How do we make our own ViSenze or Tineye or IQnect or GoFind? Githubbing, found a TensorFlow based reverse image search project (credits to this GitHub project & Akshayu Bhat) and realized this to be a great way to start but a real use case can make it even more compelling. Thought of a commercial website selling apparel’s could be a good candidate to get real world images to index and test the capability of this reverse search. This experiment had a unique twist, all along being a Windows aficionado using MS software development tools, TensorFlow forced me to switch to Linux environment as it’s only available in Linux or Mac. As of 29 Nov 16, Tensorflow finally adds support to Windows, its too late. Being a windows developer, decided to naturally gravitate to Ubuntu desktop on Oracle VirtualBox, I’ve previously played around Ubuntu desktop albeit just to get a hang of GUI and used some of Linux tools in them but never did serious development.

Now, let’s get practical, setup the dev environment (I’m new to Linux and want to learn), spruce up the code from the fork, add a crawler, plus a commercially available API to detect whether uploaded image (for reverse visual search) is safe and appropriate and detect it’s content while returning nearest 12 items when an visual item is searched. My claim of 0$ is to leverage google cloud trial and before you jump in to test drive, you may want to take a look at such an implementation using google cloud engine @ http://visualsearch.avantprise.com/. The actual search takes 3 to 4 seconds on 70K images whereas approximate search is a bit faster.

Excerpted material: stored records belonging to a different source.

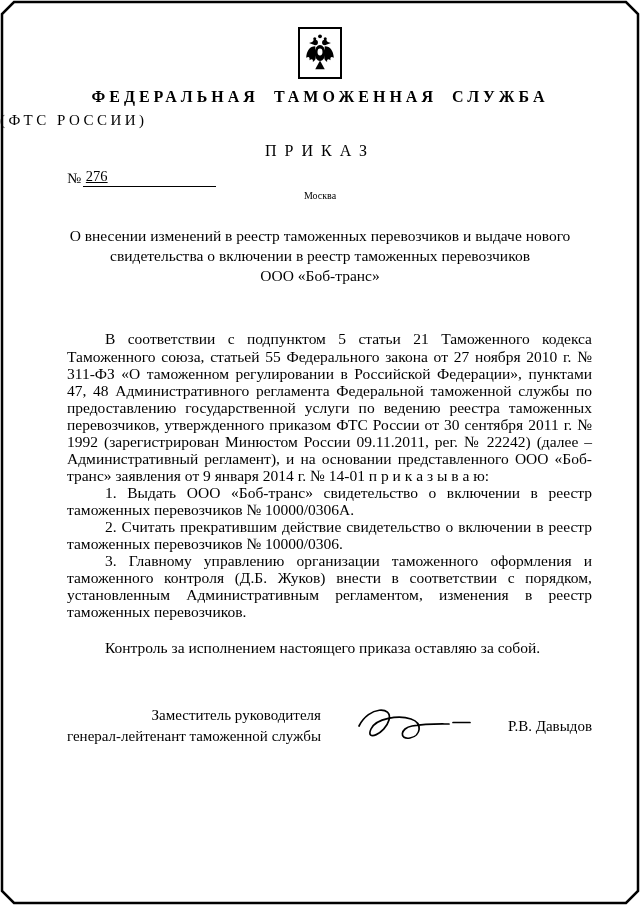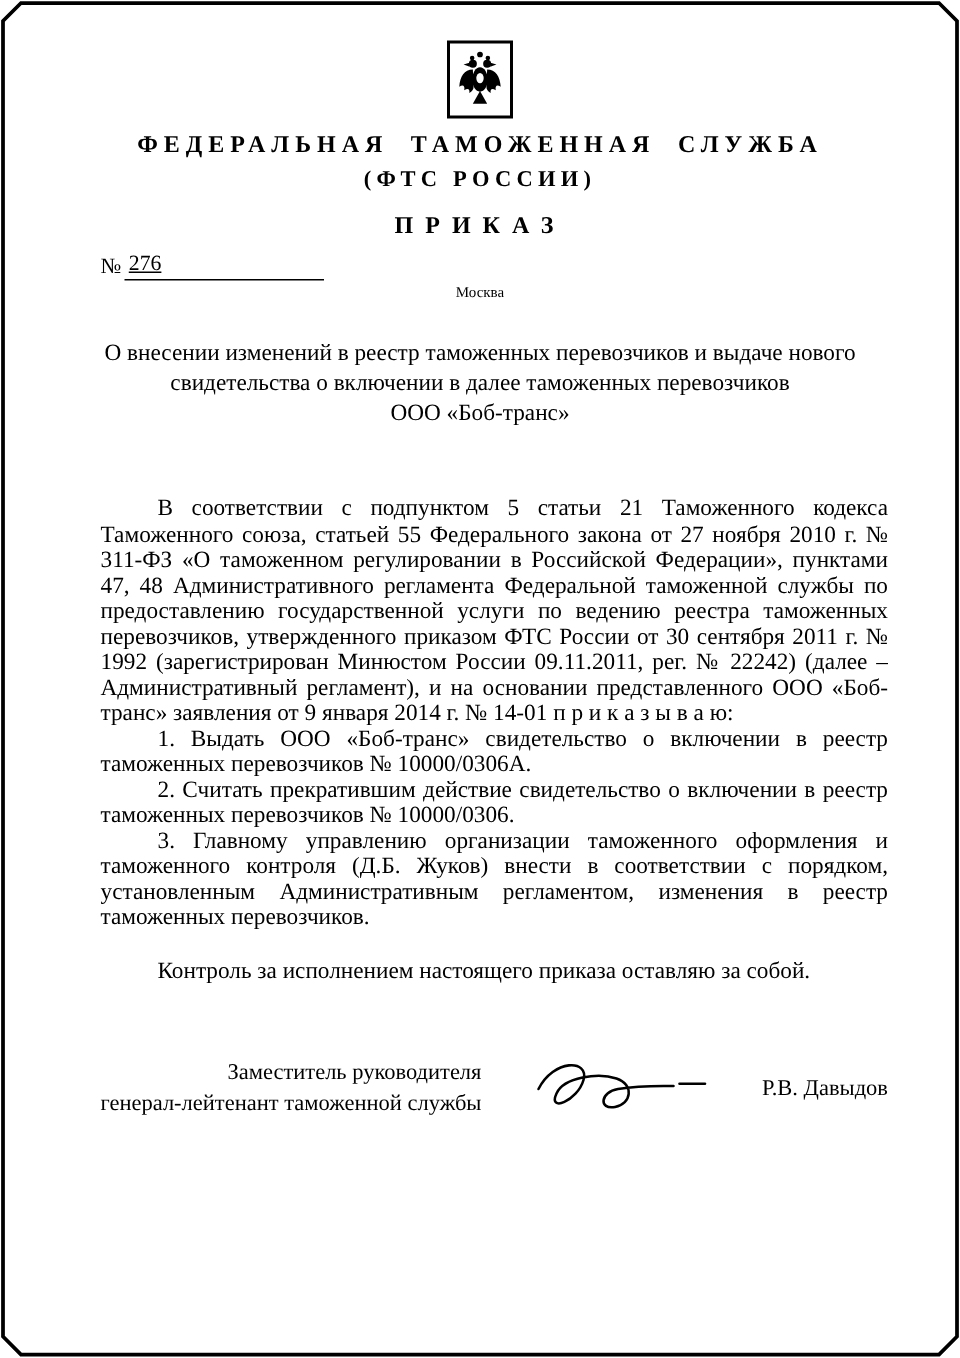"(ФТС РОССИИ)" .org-abbr { font-weight: bold -> normal; text-align: center -> left }
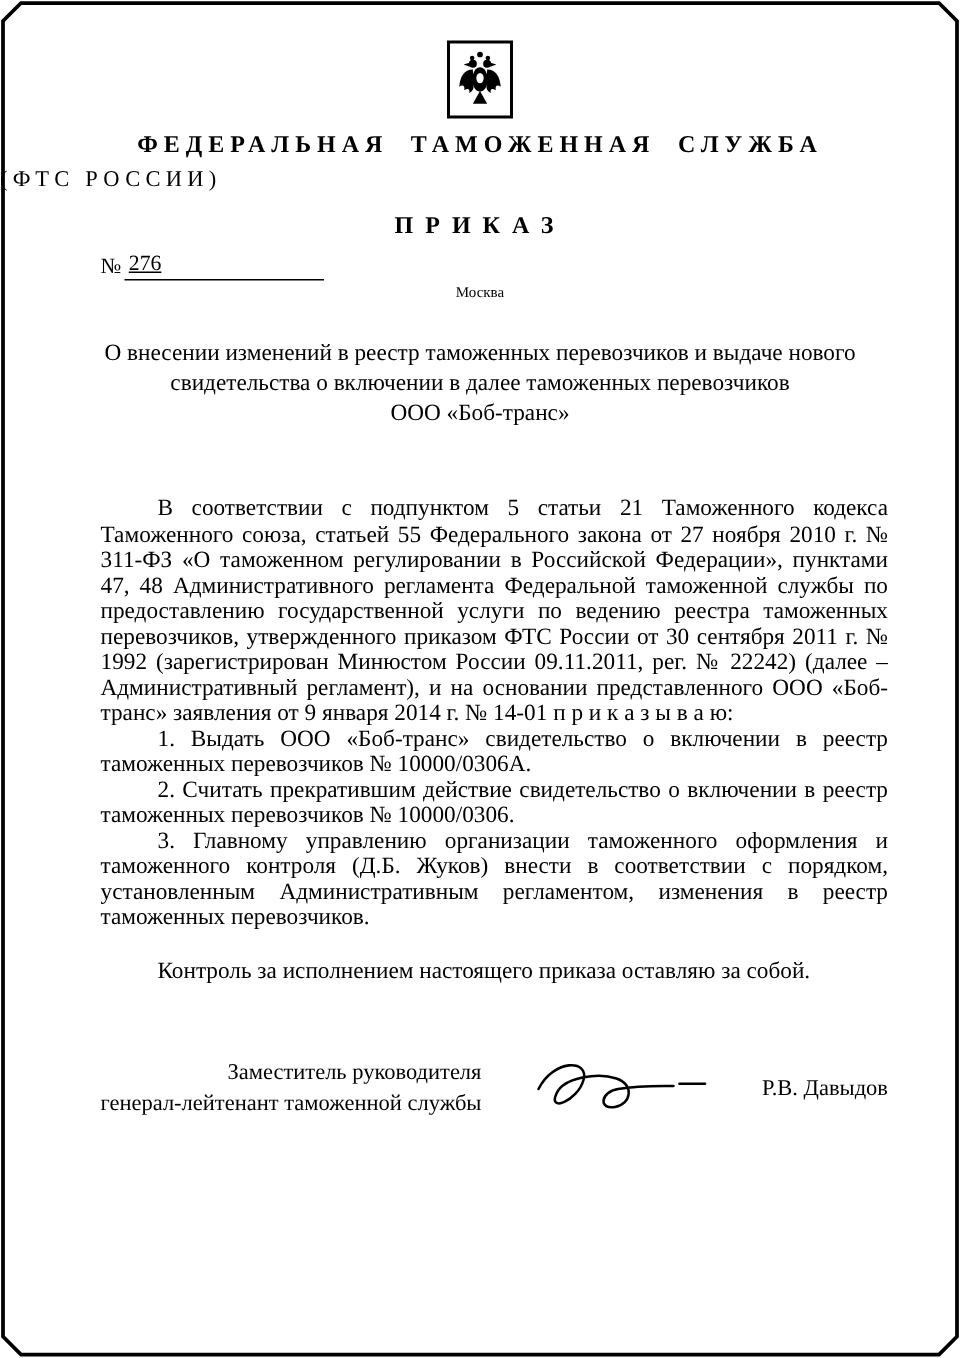"ПРИКАЗ" .doc-type { font-weight: bold -> normal }
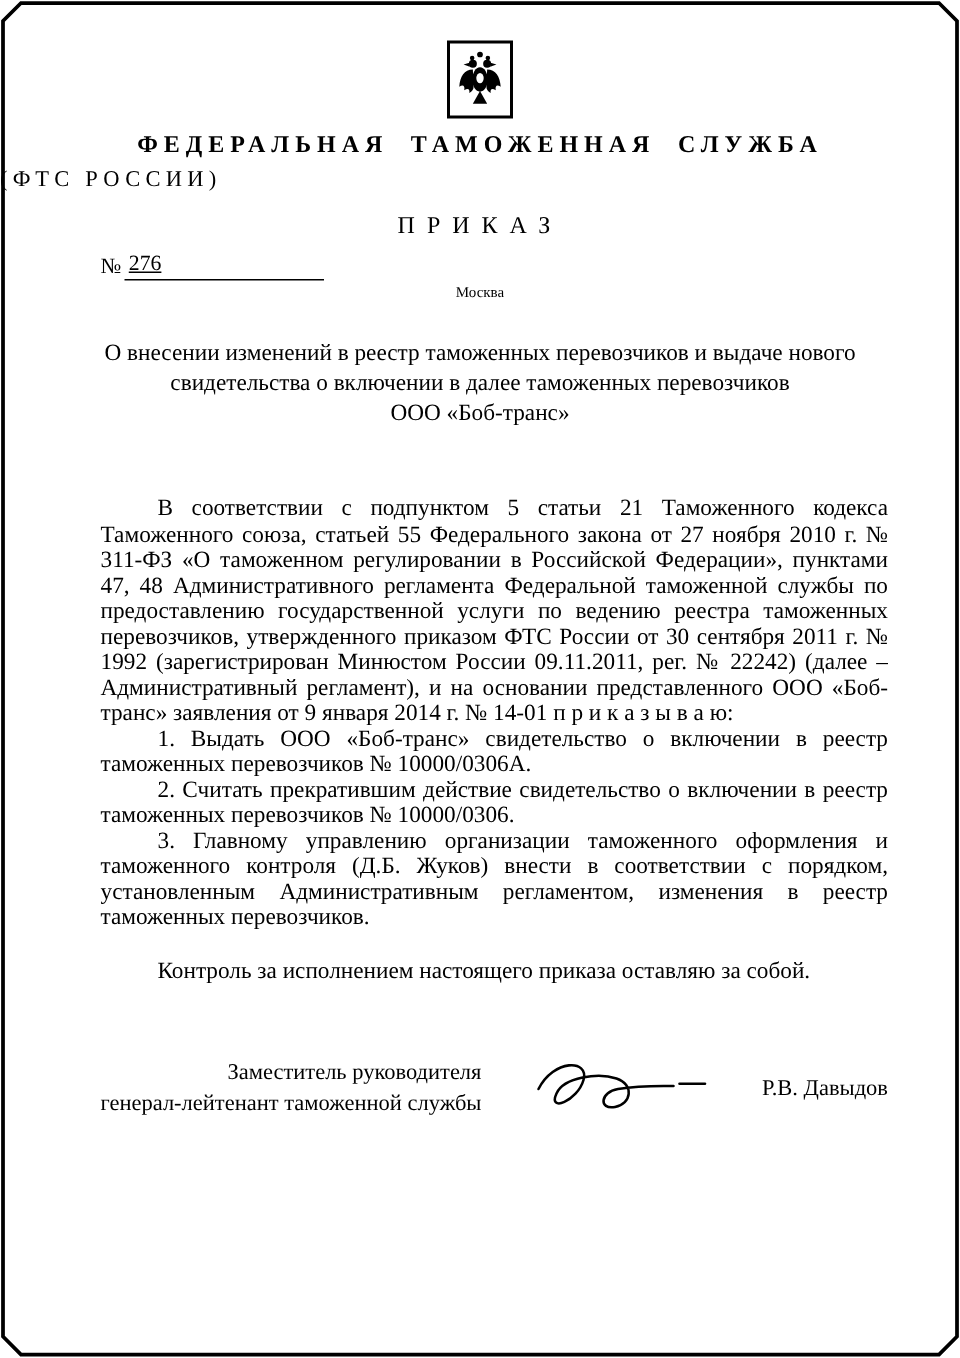"свидетельства о включении в далее" div { text: далее -> реестр }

Setup and run Visual Search Server

Get the latest Oracle VirtualBox here and install it on your Windows m/c (mine is windows 10 build 1439). Now proceed to download Linux desktop Ubuntu 14.04.5 Trusty Tahr from from osboxes.org to get the OS up and running. Using the userid as osboxes.org and same as password, you get the desktop up and running or just install it from scratch in VirtualBox, which is what I did (also suggested) by providing 80GB disk size for VM to have ample amount of space to grow dynamically if needed to that set limit. Make sure , you install GuestAdditions to VM instance of Ubuntu desktop, this is useful when you want to transfer files between Ubuntu and Host OS and also makes the display to adjust flexibly. Do note that as I change between office ethernet and home wireless, I got to change the network adapter to wireless for Adapter1 to get it going at home.

oraclevm-deep

Ubuntu desktop comes with python 2.7.6 and hence you don’t need anaconda or other python environments and I’m not looking at exclusive python environments to make this experiment long winded. About development environment? well I’m used to Visual Studio for C# & Python and WebStorm for NodeJs. Hence wanted to stick to the same tools with a slight difference, this time went with Visual Studio Code, a great open source tool with fantastic extensions and and works like a charm. Log into your Ubuntu desktop and launch terminal and type python –version to check the version and ensure it is 2.7.6. Don’t forget to enable shared clipboard to be bi-directional for this VM instance in VirtualBox. Get git, pip and fabric installed as follows:

sudo apt-get install git
sudo apt-get install python-pip
sudo pip install fabric
sudo apt-get install openssh-server

Ensure you have a rsa key created to connect to GCE and local dev environment if required (also do a ssh localhost) using the following commands

ssh-keygen -t rsa (Press enter for each line)
cat ~/.ssh/id_rsa.pub >> ~/.ssh/authorized_keys
chmod og-wx ~/.ssh/authorized_keys
ssh localhost 

Type exit to see logout message is displayed. Now you’re all set, go ahead to clone the repo. In the terminal (under home directory) type

sudo git clone https://github.com/dataspring/TensorFlowSearch.git
cd ~/TensorFlowSearch
vi settings.py (to change username, etc. & save)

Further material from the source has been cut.